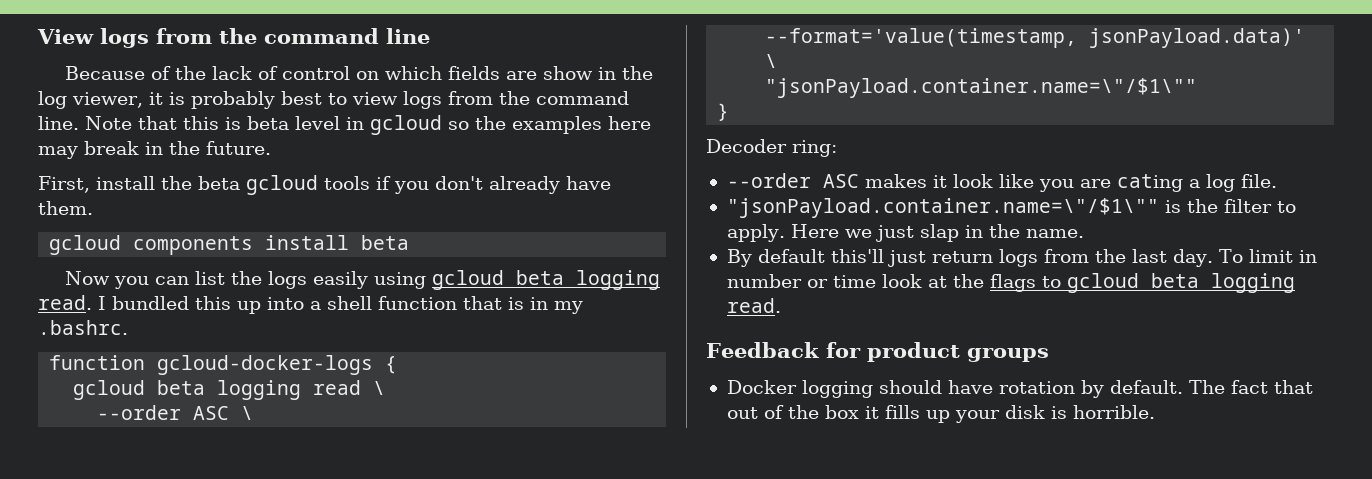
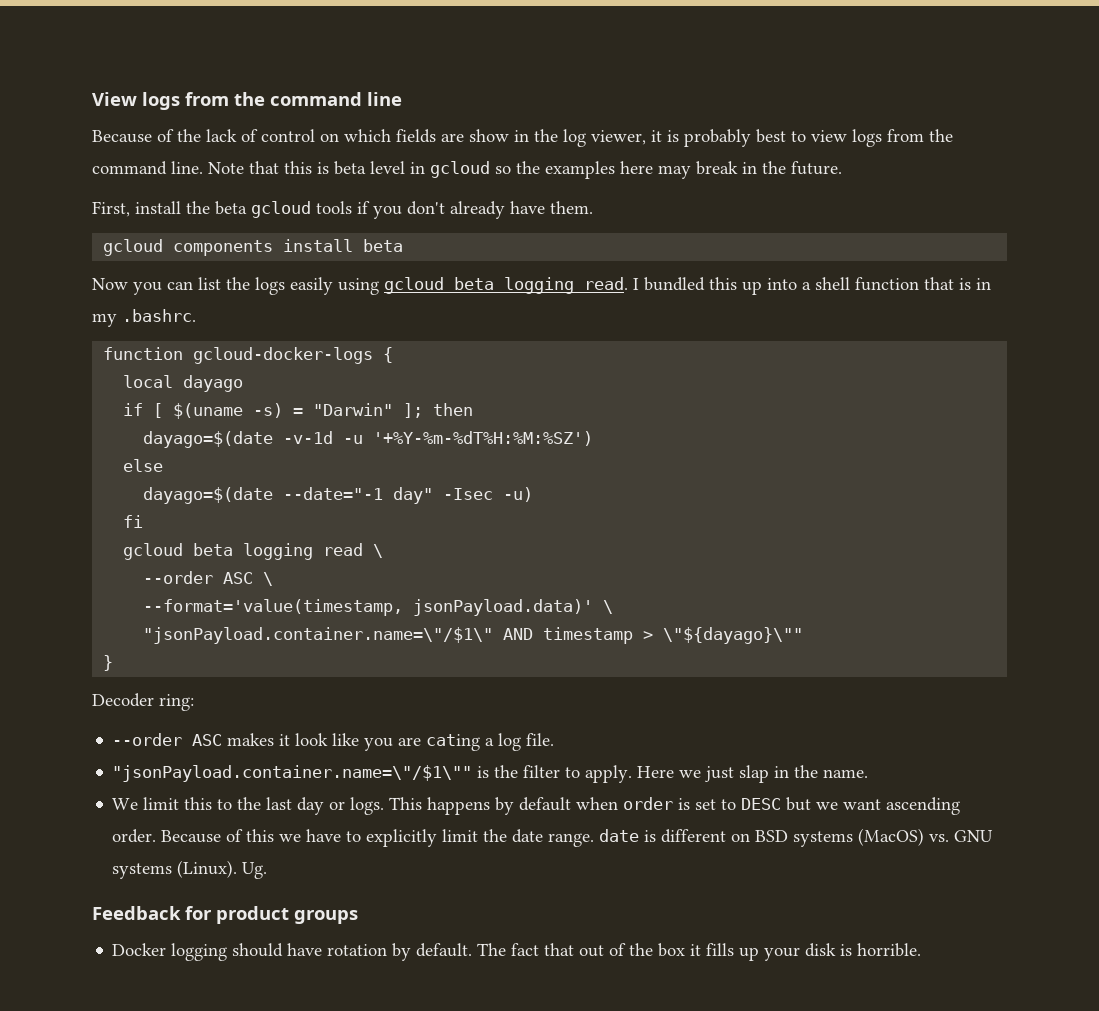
+ local dayago
+ if [ $(uname -s) = "Darwin" ]; then
+ dayago=$(date -v-1d -u '+%Y-%m-%dT%H:%M:%SZ')
+ else
+ dayago=$(date --date="-1 day" -Isec -u)
+ fi
  --format='value(timestamp, jsonPayload.data)' \
- "jsonPayload.container.name=\"/$1\""
+ "jsonPayload.container.name=\"/$1\" AND timestamp > \"${dayago}\""
- By default this'll just return logs from the last day. To limit in number or time look at the flags to gcloud beta logging read.
+ We limit this to the last day or logs. This happens by default when order is set to DESC but we want ascending order. Because of this we have to explicitly limit the date range. date is different on BSD systems (MacOS) vs. GNU systems (Linux). Ug.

WHAT IS EXPECTED:
If an entry contains an image, skip the image and return the rest of the listing unchanged.

YOUR SOLUTION:
+ local dayago
+ if [ $(uname -s) = "Darwin" ]; then
+ dayago=$(date -v-1d -u '+%Y-%m-%dT%H:%M:%SZ')
+ else
+ dayago=$(date --date="-1 day" -Isec -u)
+ fi
  --format='value(timestamp, jsonPayload.data)' \
- "jsonPayload.container.name=\"/$1\""
+ "jsonPayload.container.name=\"/$1\" AND timestamp > \"${dayago}\""
- By default this'll just return logs from the last day. To limit in number or time look at the flags to gcloud beta logging read.
+ We limit this to the last day or logs. This happens by default when order is set to DESC but we want ascending order. Because of this we have to explicitly limit the date range. date is different on BSD systems (MacOS) vs. GNU systems (Linux). Ug.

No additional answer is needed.